April 30, 2018

Mandatory Arbitration: SEC Chair Clayton Still Won’t Be Pinned Down. . .

We’ve previously blogged about legislators’ efforts to pin-down SEC Chair Jay Clayton’s views on whether the agency would permit corporate bylaws compelling investors to arbitrate securities fraud claims.  Last month, Rep. Carolyn Maloney & 25 other Democratic lawmakers became the latest to take a crack at Clayton – asking him to reaffirm that “forced arbitration provisions in the corporate governance documents of public companies harms the public interest and violates the anti-waiver provisions of the federal securities laws.”

That didn’t happen. Instead, last week, she received this letter from the Chair in response. Here’s what he said would be the SEC’s approach if an IPO company sought to include such a provision in its charter:

It is my view that if we are presented with this issue in the context of a registered IPO of a U.S. company, I would expect that any decision would involve Commission action (and not be made through delegated authority) and that the Commission would give the issue full consideration in a measured and deliberative manner. Such a review would take into account various considerations, including developments in applicable law and any other relevant considerations. I have reiterated these views and sought to appropriately frame this issue and my preference for such a process in my public statements.

He added that he had “not formed a definitive view” on whether mandatory arbitration is appropriate in the context of an IPO for a U.S. company, but that the issue is “not a priority” for him. Well, Rep. Maloney, it was a good try. Also see this Kevin LaCroix blog

D&O Insurance: Do You Have What You Need?

Ahead of our upcoming webcast on D&O insurance, this Simpson Thacher memo reviews the key provisions of a D&O policy in order to help companies assess whether they have the coverages that they need. Here’s an excerpt on the complexities of coverage for SEC & other governmental investigations:

Courts continue to uphold D&O insurers’ declination of coverage for investigations by the SEC and other government investigations that do not target a specific director or officer but seek documents and interviews without specifying the alleged wrongdoing that is the focus of the investigation. Such investigations may not constitute a “Claim” under a D&O policy. Thus, there may be no coverage for the costs of complying with subpoenas and other investigative efforts.

Certain D&O policies offer provisions that afford at least some coverage. For example, policies will provide “Pre-Claim” coverage or “Noticed Investigations” coverage. Essentially, if an investigation does not constitute a Claim but later develops into a Claim, coverage will relate back to the point at which the investigation began, subject to certain limitations. Thus, the policyholder can keep track of its costs in connection with an investigation and if it turns into a Claim, those costs may be covered.
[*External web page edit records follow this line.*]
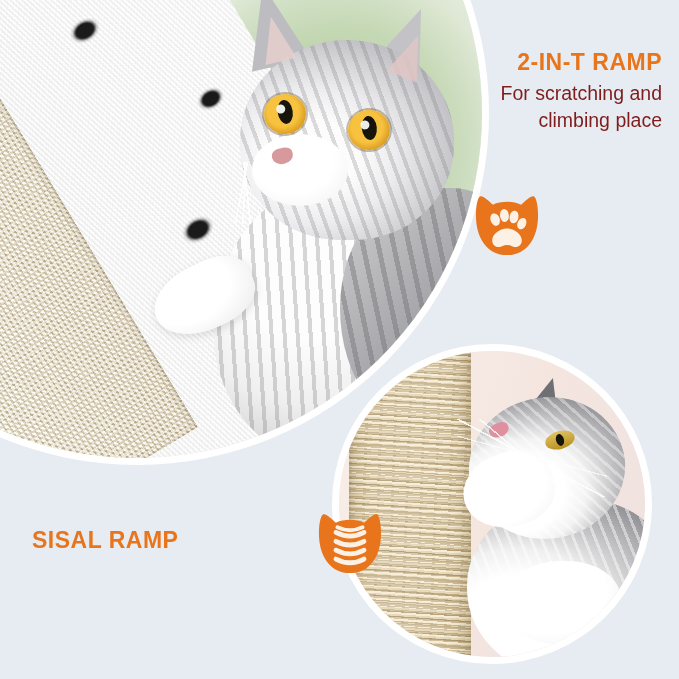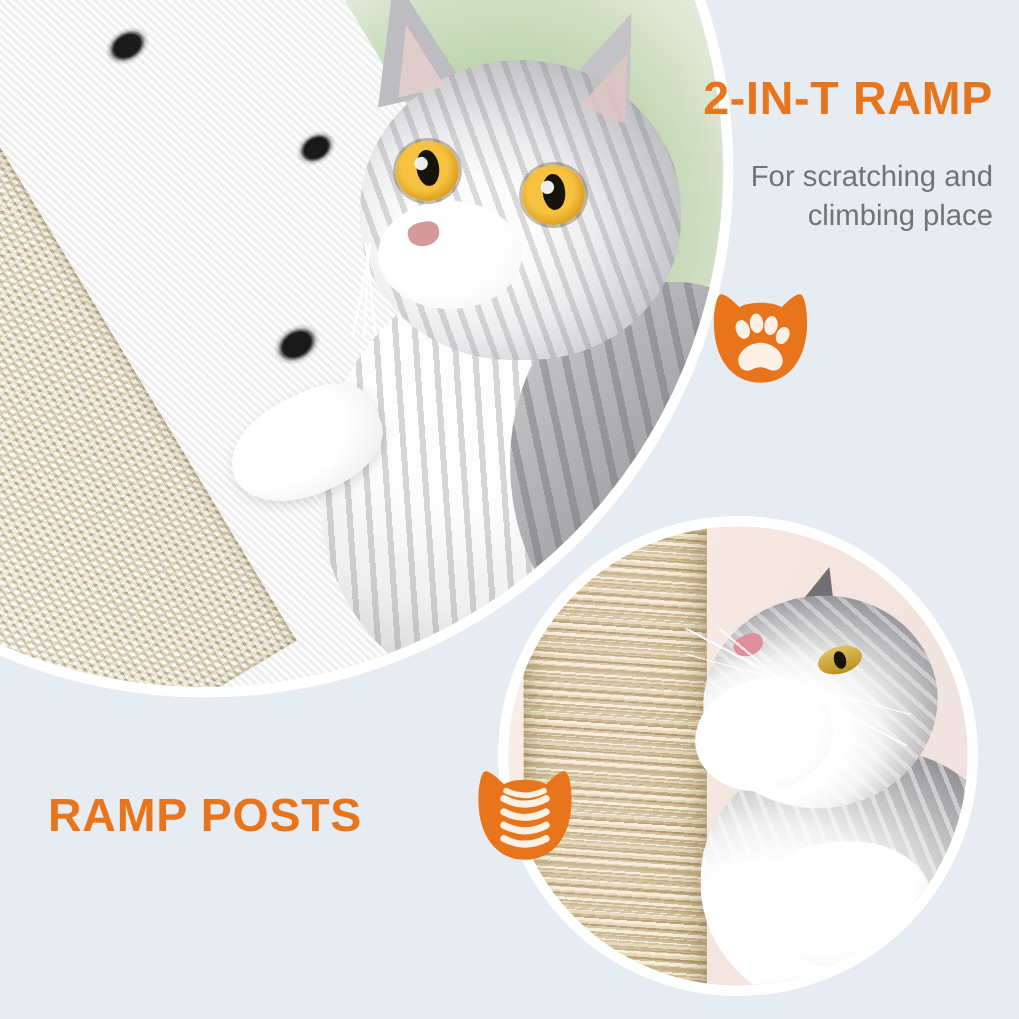"2-IN-T RAMP" .headline { font-size: 31px -> 23px }
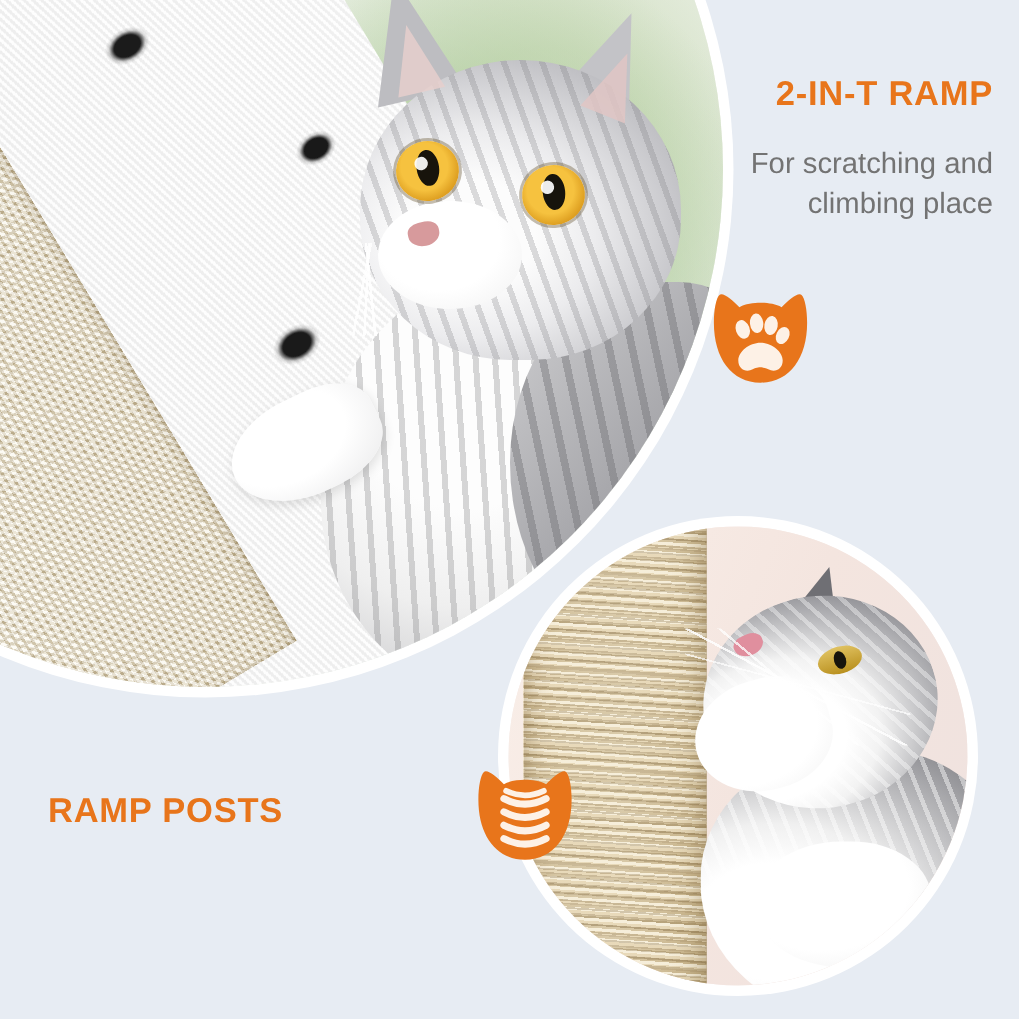"For scratching and" .subline { color: #737373 -> #7f1d1d; margin-top: 22px -> 6px }
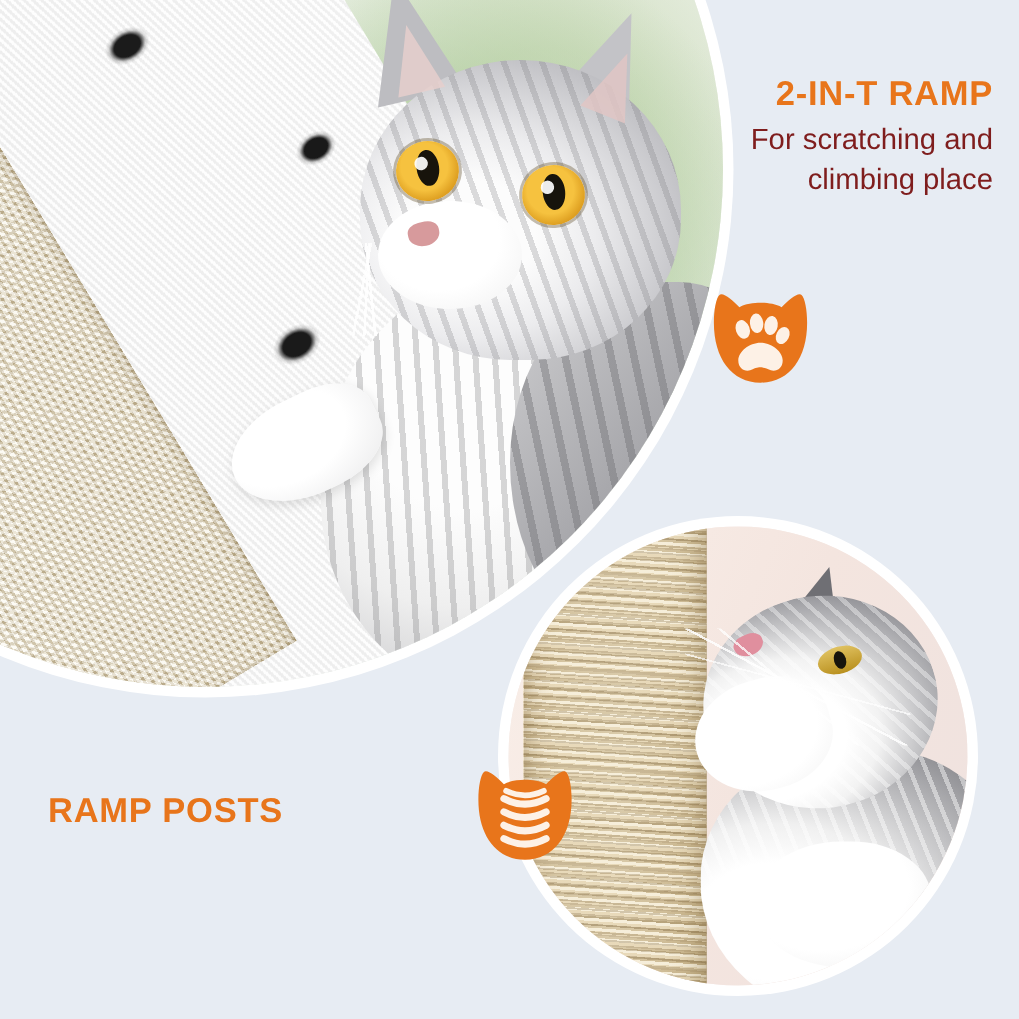"RAMP POSTS" div.headline { text: RAMP POSTS -> SISAL RAMP }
Some D&O policies provide coverage for complying with SEC subpoenas and other similar investigations, e.g., in the form of “Inquiry Coverage,” which may reimburse the insured for certain costs associated with preparing and accompanying directors, officers or other covered individuals who are called in for an interview by a government agency pursuing an investigation.

Legal Proceedings Disclosure:  What If You’re the Plaintiff?

Most securities lawyers are accustomed to thinking about disclosure of legal proceedings from the perspective of a defendant.  This “SEC Institute” blog “flips the script” by discussing how ASC 450 & Item 103 of S-K apply when you’re a plaintiff in a lawsuit. This excerpt reviews Item 103’s requirements:

The language “material pending legal proceedings” does not limit the disclosure to just defendant actions. And, to reinforce this conclusion, the SEC has issued the following Compliance and Disclosure Interpretation:

Section 205. Item 103 — Legal Proceedings

205.01 The bank subsidiary of a one bank holding company initiates a lawsuit to collect a debt that exceeds 10% of the current assets of the bank and its holding company parent. Due to the unusual size of the debt, Item 103 requires disclosure of the lawsuit, even though the collection of debts is a normal incident of the bank’s business. [July 3, 2008]

This CDI also illustrates the application of the 10% disclosure threshold and an interesting interpretation about normal course of business issues. And, it clearly shows that Legal Proceedings disclosure should include material lawsuits in which the company is a plaintiff as well as a defendant.